As COVID-19 continues to impact businesses globally, organizations must evaluate how ongoing developments impact their ability to operate safely and effectively. It remains crucial for organizations to respond quickly and be as proactive as possible to ensure the health and well-being of employees and the general public.

As Wisconsin employers begin the process of bringing their businesses back online, many owners have questions about insurance coverage. Namely, “How am I covered in the event of injury, illness, damages, lawsuits, etc., relating to COVID-19?”

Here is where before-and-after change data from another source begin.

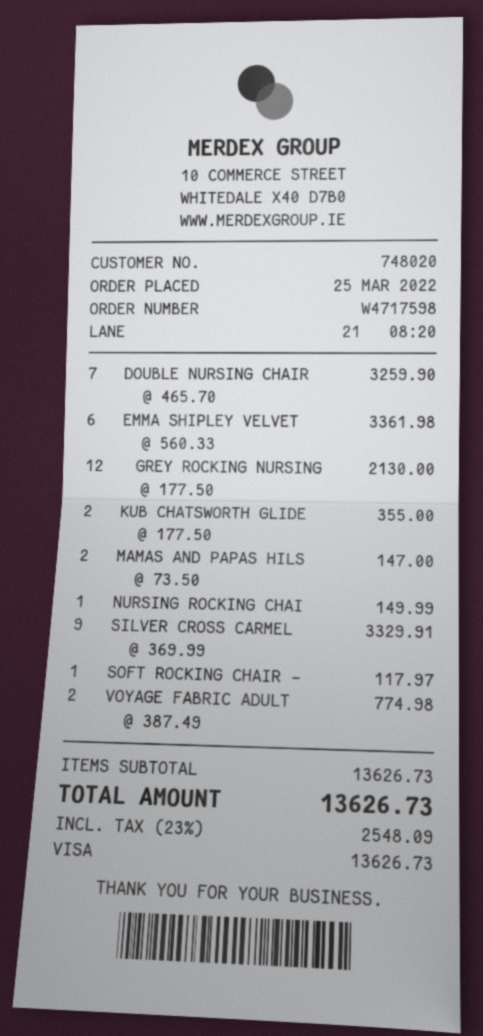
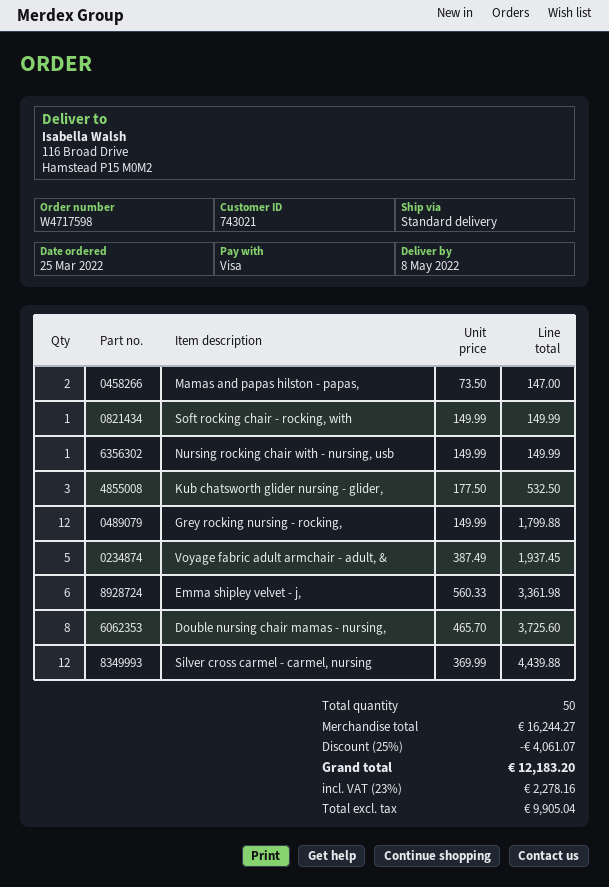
customer number: 748020 -> 743021
DOUBLE NURSING CHAIR: 7 x 465.70 = 3259.90 -> 8 x 465.70 = 3725.60
GREY ROCKING NURSING: 12 x 177.50 = 2130.00 -> 12 x 149.99 = 1799.88
KUB CHATSWORTH GLIDE: 2 x 177.50 = 355.00 -> 3 x 177.50 = 532.50
SILVER CROSS CARMEL: 9 x 369.99 = 3329.91 -> 12 x 369.99 = 4439.88
SOFT ROCKING CHAIR -: 1 x 117.97 = 117.97 -> 1 x 149.99 = 149.99
VOYAGE FABRIC ADULT: 2 x 387.49 = 774.98 -> 5 x 387.49 = 1937.45
subtotal: 13626.73 -> 16244.27
discount: none -> 25% = 4061.07
tax: 23% = 2548.09 -> 23% = 2278.16
total: 13626.73 -> 12183.20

The answers aren’t always black and white. Claims involving COVID-19, as with any claims, will be evaluated on their own merits and adjusted based on the policy wording and specific details driving each loss.

This is a brief explanation of several common types of insurance, how they are likely to interact with COVID-19, and steps you can take now to protect your interests.

Workers’ Compensation Coverage

For COVID-19 to be covered by workers’ compensation, contracting the disease must be work-related. There must be evidence to prove the cause of infection was a direct result of performing work for the employer. For many claims, this will be difficult to prove.

For the duration of the Public Health Emergency in Wisconsin, however, first responders are covered by workers’ compensation for injuries related to COVID-19 under “rebuttal presumption.” That means it is assumed they contracted the disease as a direct result of employment unless it is proven otherwise.

What You Can Do Now

The Wisconsin Department of Workforce Development has published FAQs specific to Wisconsin workers’ compensation on its website. Employers may also want to seek additional guidance from the Occupational Safety and Health Administration (OSHA).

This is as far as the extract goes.